I never said anything was 'better'; all I've been saying is these things are subjective and higher frame rate is not objectively better. Some prefer it, some don't.

High shitter speed is an improvement, but you would also need high frame rate to compliment it.
But high shutter speed has no motion blur. Less, in fact, than the Hobbit. So if you claim motion blur is everything, why do you still need higher frame rate?

it isnt correct. Oculus research into VR has proven that already. Need high and more important steady framerate for immersion.
Immersion in an interactive experience; an experience that we're actively trying to convince the brain is real. Movies aren't doing that - they're maintaining a 'veil' between the audience and the movie. The psychology of VR and movies cannot be compared - the goals are different, and movies have none of the tricks that VR does. True stereoscopy, wide FOV and head tracking. Without any one of those, you don't have "immersion" in the VR sense. Your brain always knows it's watching a screen. In VR it doesn't.

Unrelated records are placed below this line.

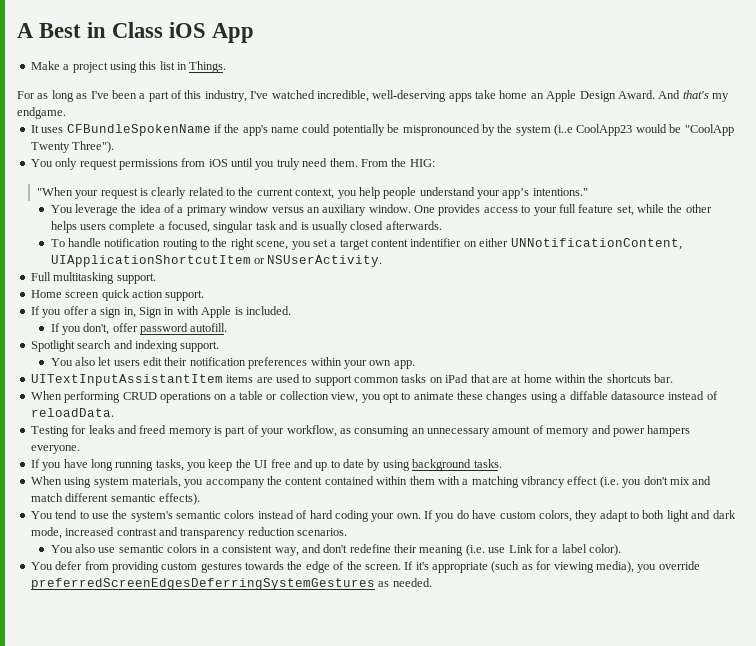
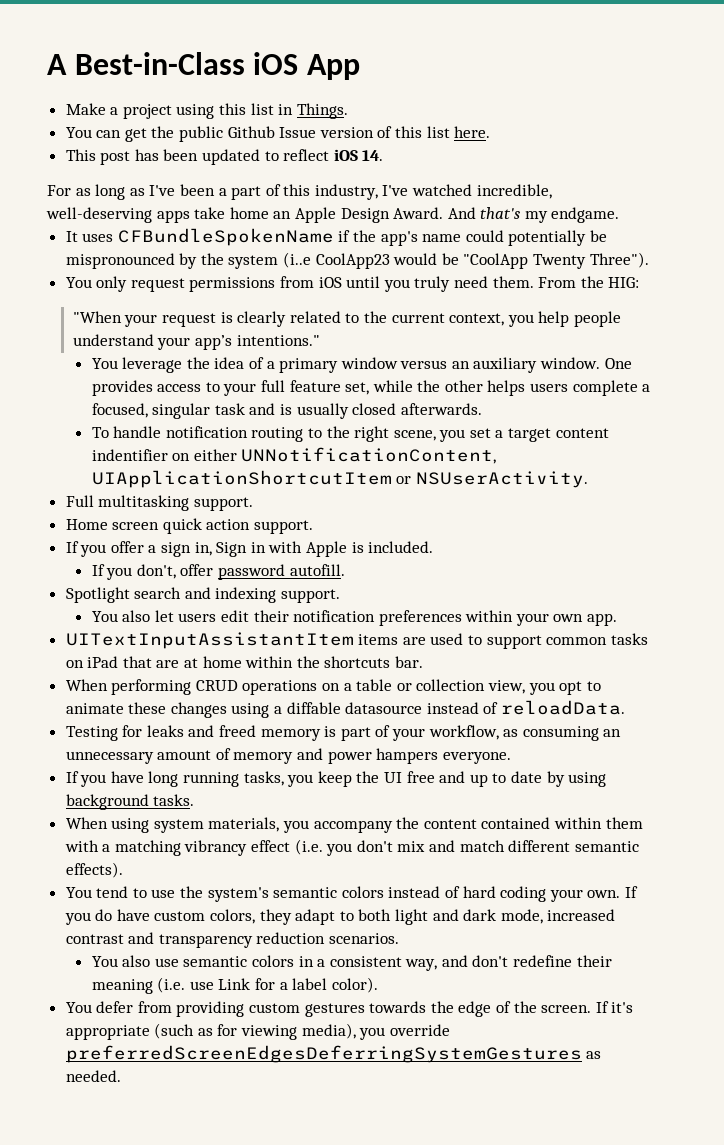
[39,22,164,38] Best in Class -> [74,52,245,75] Best-in-Class
(227, 67) none -> [65,126,491,142] [65,149,384,165] // You can get the public Github Issue version of this list here. // This post has been updated to reflect iOS 14.

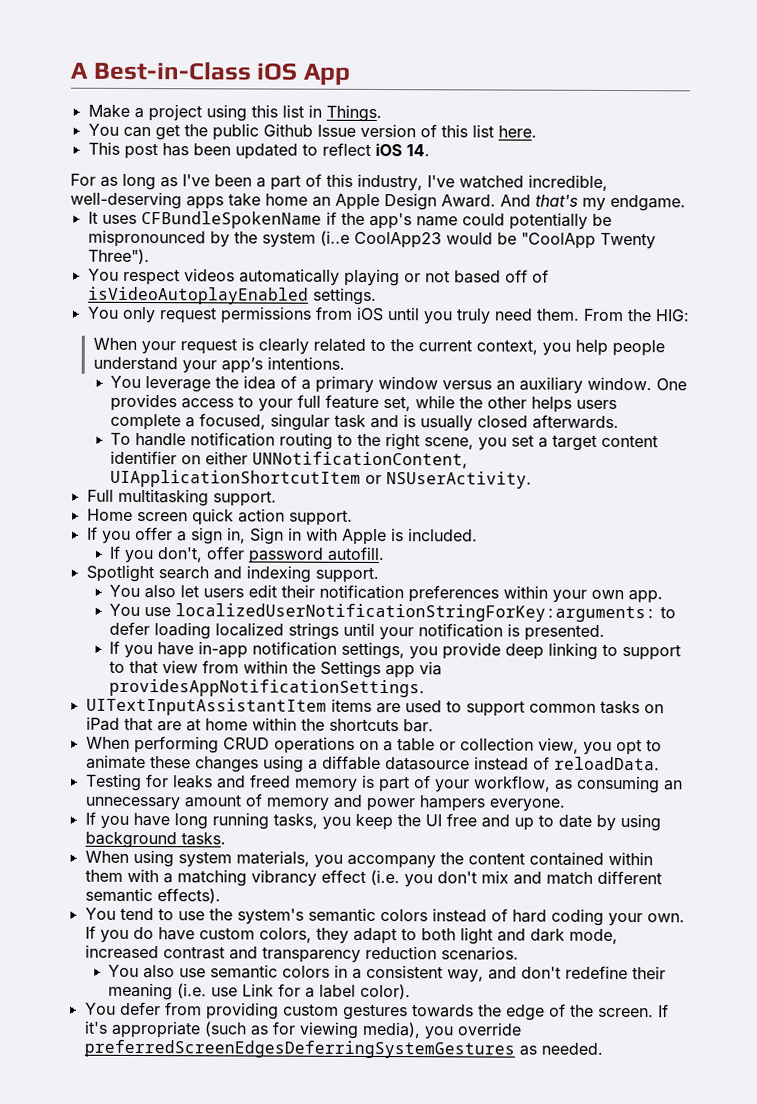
(649, 260) none -> [87,268,549,287] [87,286,377,305] // You respect videos automatically playing or not based off of isVideoAutoplayEnabled settings.
[72,311,122,323] "When -> [92,337,137,350] When
[236,335,320,346] intentions." -> [266,356,345,370] intentions.
[91,449,168,461] indentifier -> [110,450,178,465] identifier
(618, 619) none -> [109,603,677,623] [109,621,606,641] [109,640,682,661] [109,660,443,679] [109,678,426,698] // You use localizedUserNotificationStringForKey:arguments: to defer loading localized strings until your notification is presented. // If you have in-app notification settings, you provide deep linking to support to that view from within the Settings app via providesAppNotificationSettings.

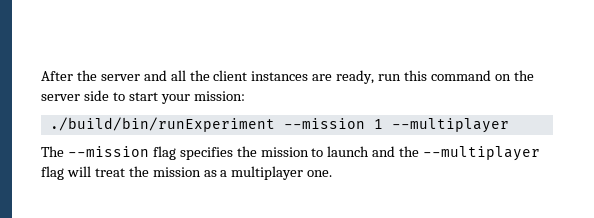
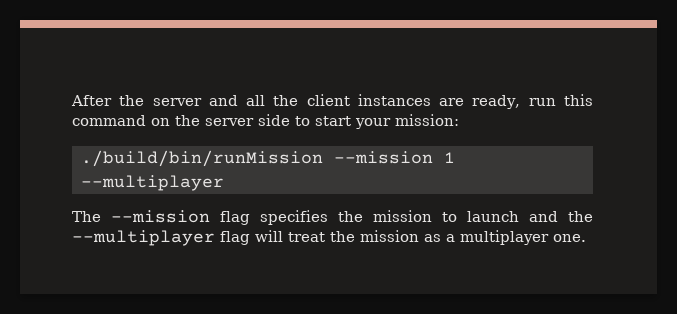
[49,117,275,132] ./build/bin/runExperiment -> [80,150,323,167] ./build/bin/runMission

No, your saying its simple and we can trick it, im saying that you need far more realistic enviroment to trick it
How is that what I'm saying? I'm saying 24fps has one effect, 48 has another. And the reasons are complex. You're saying the single, simple reason is bad sets.

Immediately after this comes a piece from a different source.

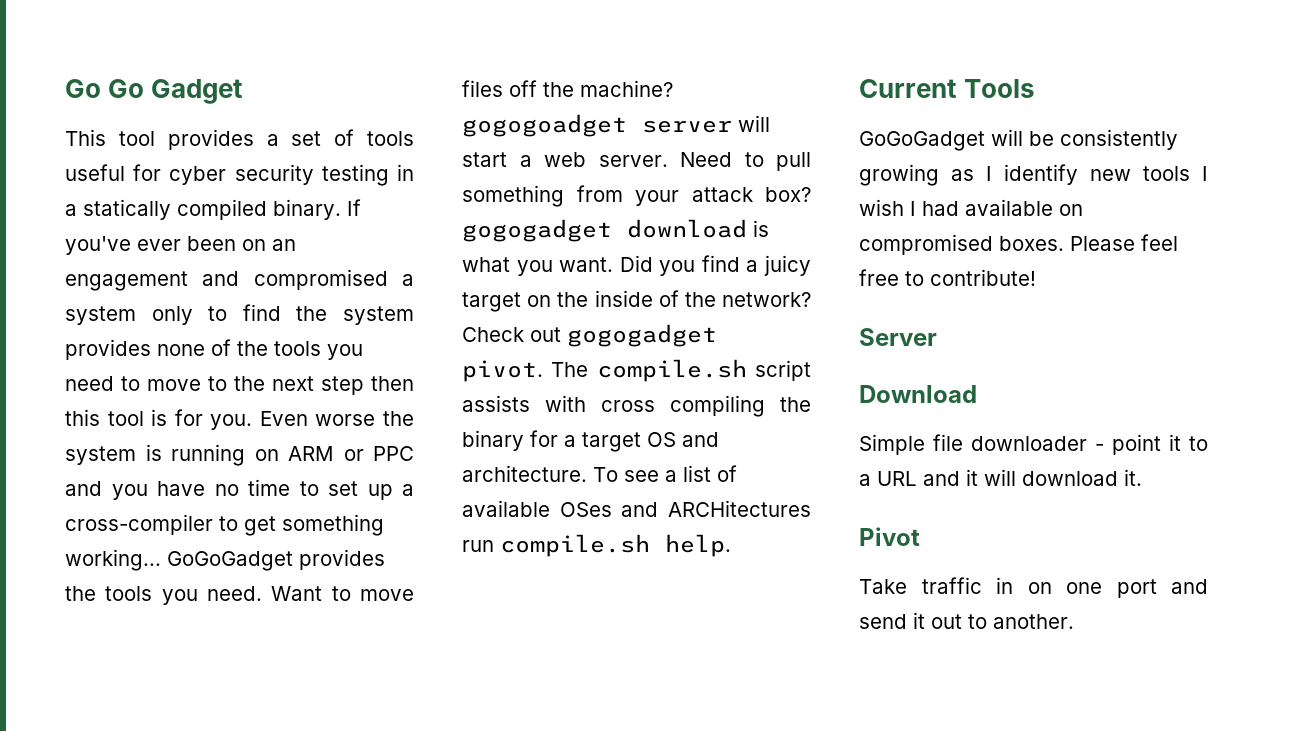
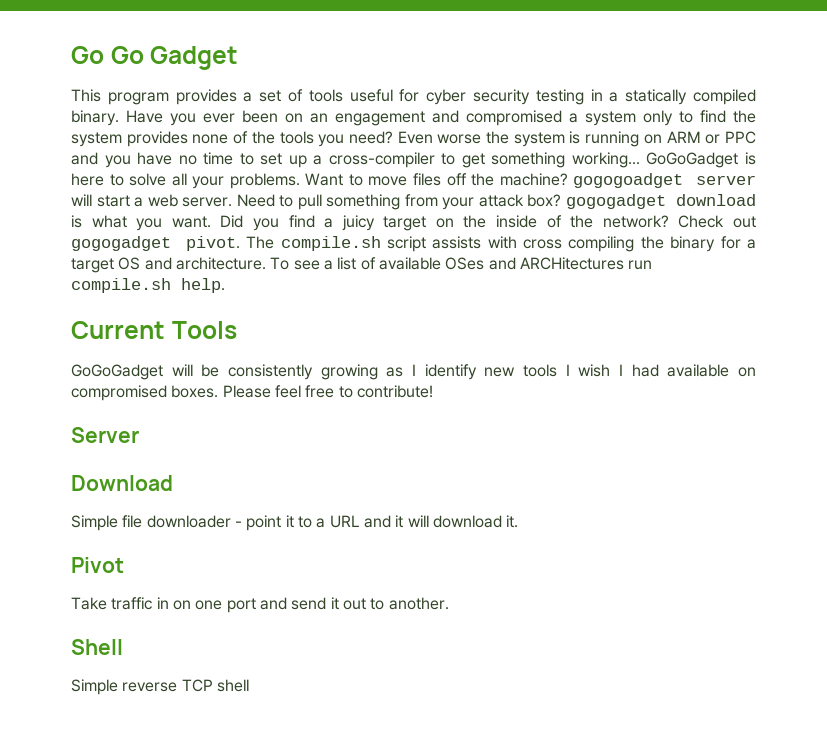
[118,131,155,146] tool -> [107,92,169,105] program
[347,199,361,216] [65,236,131,255] If you've -> [126,110,196,126] Have you
[65,376,414,395] [65,409,253,430] need to move to the next step then this tool is for you. -> [348,131,393,144] need?
[299,549,385,570] [65,586,262,605] provides the tools you need. -> [745,152,756,165] [71,173,300,189] is here to solve all your problems.
(1074, 621) none -> [71,639,123,655] [71,679,249,695] // Shell // Simple reverse TCP shell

since real light is a continuos stream and not stuttering in low framerate, means we can see any distruption from the continuum, as in, we can differentiate frame speeds.
Re-reading it, I think you're right. However in that case it doesn't have much bearing one way or the other surely? I mean, clearly there is still a practical 'maximum' frame rate the eye can see (although it varies), since some people can see flourescent lights flicker and some can't.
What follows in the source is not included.